USB over RDP - I don’t know if it’s possible, it sounds like a thing but it is probably not better than 1 or 2 provided you have physical access to the host.

My experience is from Linux hosts, but I expect vmware et al. to function similarly. Could you describe your setup in a bit more detail?

Thanks for the quick reply.
I’m planning so set up a server at home once the new EPYC CPUs (Milan) are available for SOHO customers. I’ll try to replace one or two traditional desktops using RDP from a thin client. While the main purpose of the Windows 10 VM is image processing (dedicated GPU in the server if I manage to grab one) I’m also keen on getting good audio for music, not games.

I know USB passthrough to the remote machine works for certain devices like printers, storage, and (results vary) card readers, I don’t know about other USB hardware like audio interfaces or webcams.

I see - so the client is another machine than the VM host. Then the question reduces to whether USB can be passed over RDP, this has nothing (afaik) to do with the virtualization part.

And that question, whether USB audio can be passed with quality over RDP, I don’t know the answer to. Someone else here might know. The audio hardware (i.e. the D/A conversion) must sit on your side of the network, that’s for sure.

(unless the server is nearby enough to draw audio or USB cables from it, but it seems to defy what you are asking for…)

Edit: there are probably solutions for audio streaming over the network, where you can set up separate server and client software on the respective ends, and run these in parallel with RDP.
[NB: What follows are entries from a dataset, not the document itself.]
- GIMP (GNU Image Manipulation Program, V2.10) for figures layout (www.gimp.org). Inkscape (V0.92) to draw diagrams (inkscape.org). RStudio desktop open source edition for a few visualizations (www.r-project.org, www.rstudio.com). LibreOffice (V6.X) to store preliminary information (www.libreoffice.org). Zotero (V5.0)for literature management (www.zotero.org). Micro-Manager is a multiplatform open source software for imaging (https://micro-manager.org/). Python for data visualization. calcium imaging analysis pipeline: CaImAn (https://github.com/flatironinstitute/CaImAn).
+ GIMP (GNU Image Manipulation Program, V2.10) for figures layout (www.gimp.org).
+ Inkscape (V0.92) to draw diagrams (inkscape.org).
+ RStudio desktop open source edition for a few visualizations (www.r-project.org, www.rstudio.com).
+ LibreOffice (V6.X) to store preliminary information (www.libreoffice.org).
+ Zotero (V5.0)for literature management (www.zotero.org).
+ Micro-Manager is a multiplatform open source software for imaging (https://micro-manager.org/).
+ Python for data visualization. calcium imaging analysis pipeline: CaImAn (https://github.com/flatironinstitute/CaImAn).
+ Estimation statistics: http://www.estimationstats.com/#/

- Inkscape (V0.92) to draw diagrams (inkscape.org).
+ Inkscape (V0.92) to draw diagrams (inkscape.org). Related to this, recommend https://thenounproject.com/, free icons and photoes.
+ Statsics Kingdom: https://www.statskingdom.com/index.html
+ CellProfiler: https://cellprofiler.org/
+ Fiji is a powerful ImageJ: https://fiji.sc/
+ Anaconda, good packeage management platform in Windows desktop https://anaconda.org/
There are cheap-ish DANTE based DACs you could use.
https://www.audinate.com/products/devices/dante-avio#analog

While it’s theoretically possible to pull audio cables from the server room to the office, it indeed does defy the purpose a bit. USB specification does not support the distance, so if it does not work through RDP, it will not work for me.

Thank you for the DANTE links, they look like a solid technical solution for this but will also add substantial cost (for USB and audio). I would also have to either assign some of the existing LAN connections to this or pull additional network cables. Anyway, it’s good to know there is a solution for this.

For the rest, I see it’s more of a software (RDP) issue than a hardware one.

I had to pass through the audio controller to get it to work well.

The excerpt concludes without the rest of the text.